Les américains se sont érigés contre la taxe sur les transactions financières, qui entre en vigueur le 3 août en France. Résultat, son application a été retardée pour les sociétés françaises cotées au New York Stock Exchange. 

Alors que la taxe sur les transactions financières entre en vigueur demain, les actions françaises négociées sur le sol américain vont bénéficier d’un sursis. La loi a en effet été la cible d’une mise au point par les financiers américains, selon une information révélée par le blog Marging Call.

Validé par l’Assemblée nationale et le Sénat, le texte, dans un souci d’homogénéité, inclut dans son champ d’application les actions de sociétés françaises négociées à Wall Street par le biais d’un instrument financier appelé « American depositary receipts » (ADR).

Un courrier salé réclame un délai de six mois

Pierre Moscovici, ministre de l’Economie, a néanmoins reçu un courrier de la part du SIFMA, syndicat de banquiers et intermédiaires financiers américains, quant aux conséquences de la taxe sur les ADR.

Le SIFMA déclare en effet que cette taxe revient à imposer les sociétés d’outre-Atlantique, ce qui est impossible en droit international.
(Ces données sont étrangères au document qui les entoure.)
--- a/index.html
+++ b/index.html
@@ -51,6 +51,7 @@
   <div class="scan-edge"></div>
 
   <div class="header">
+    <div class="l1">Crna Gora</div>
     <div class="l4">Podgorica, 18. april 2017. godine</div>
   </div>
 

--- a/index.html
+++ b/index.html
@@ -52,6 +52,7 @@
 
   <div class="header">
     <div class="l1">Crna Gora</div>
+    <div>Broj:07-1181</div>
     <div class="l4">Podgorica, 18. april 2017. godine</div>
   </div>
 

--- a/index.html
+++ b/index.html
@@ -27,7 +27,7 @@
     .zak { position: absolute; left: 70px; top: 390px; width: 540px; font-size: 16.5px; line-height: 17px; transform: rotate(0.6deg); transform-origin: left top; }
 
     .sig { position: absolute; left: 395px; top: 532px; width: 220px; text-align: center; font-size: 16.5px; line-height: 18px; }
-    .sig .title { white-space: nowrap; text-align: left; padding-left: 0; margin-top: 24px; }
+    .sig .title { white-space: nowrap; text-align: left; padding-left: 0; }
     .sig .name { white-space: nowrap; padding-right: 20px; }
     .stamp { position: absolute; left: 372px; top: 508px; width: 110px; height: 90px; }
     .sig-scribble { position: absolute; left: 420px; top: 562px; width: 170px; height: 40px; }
Elle pourrait entraîner des ventes massives de titres français. Les banquiers réclament un délai d’application de six mois.

La réponse ne s’est pas faite attendre, puisque sénateurs et députés ont modifié le texte. Délai ou suspens, la taxe ne s’appliquera pas sur les ADR avant le 1er décembre.
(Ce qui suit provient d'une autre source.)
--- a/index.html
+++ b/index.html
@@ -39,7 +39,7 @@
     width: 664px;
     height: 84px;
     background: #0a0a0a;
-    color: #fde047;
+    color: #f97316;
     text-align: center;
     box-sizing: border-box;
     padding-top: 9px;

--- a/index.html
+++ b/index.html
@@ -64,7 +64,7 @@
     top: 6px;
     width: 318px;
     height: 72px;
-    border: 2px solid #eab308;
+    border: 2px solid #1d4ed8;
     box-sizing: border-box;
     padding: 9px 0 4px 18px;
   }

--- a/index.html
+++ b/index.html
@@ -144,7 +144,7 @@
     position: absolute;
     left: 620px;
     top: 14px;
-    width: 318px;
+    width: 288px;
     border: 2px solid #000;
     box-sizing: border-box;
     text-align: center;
La taxe sur les transactions financières prévoit de prélever 0,2% sur chaque transaction dès lors qu’elle concerne l’une des 109 sociétés françaises capitalisant plus d’un milliard d’euros. Sur le territoire français, trois assureurs et un réassureur sont concernés : Axa, CNP Assurances, Euler Hermès et Scor Se. Axa s’était retiré de la cote à New York en 2010.

Côté banques, cinq établissements sont touchés : BNP Paribas, CIC, Crédit Agricole, Natixis, Société générale.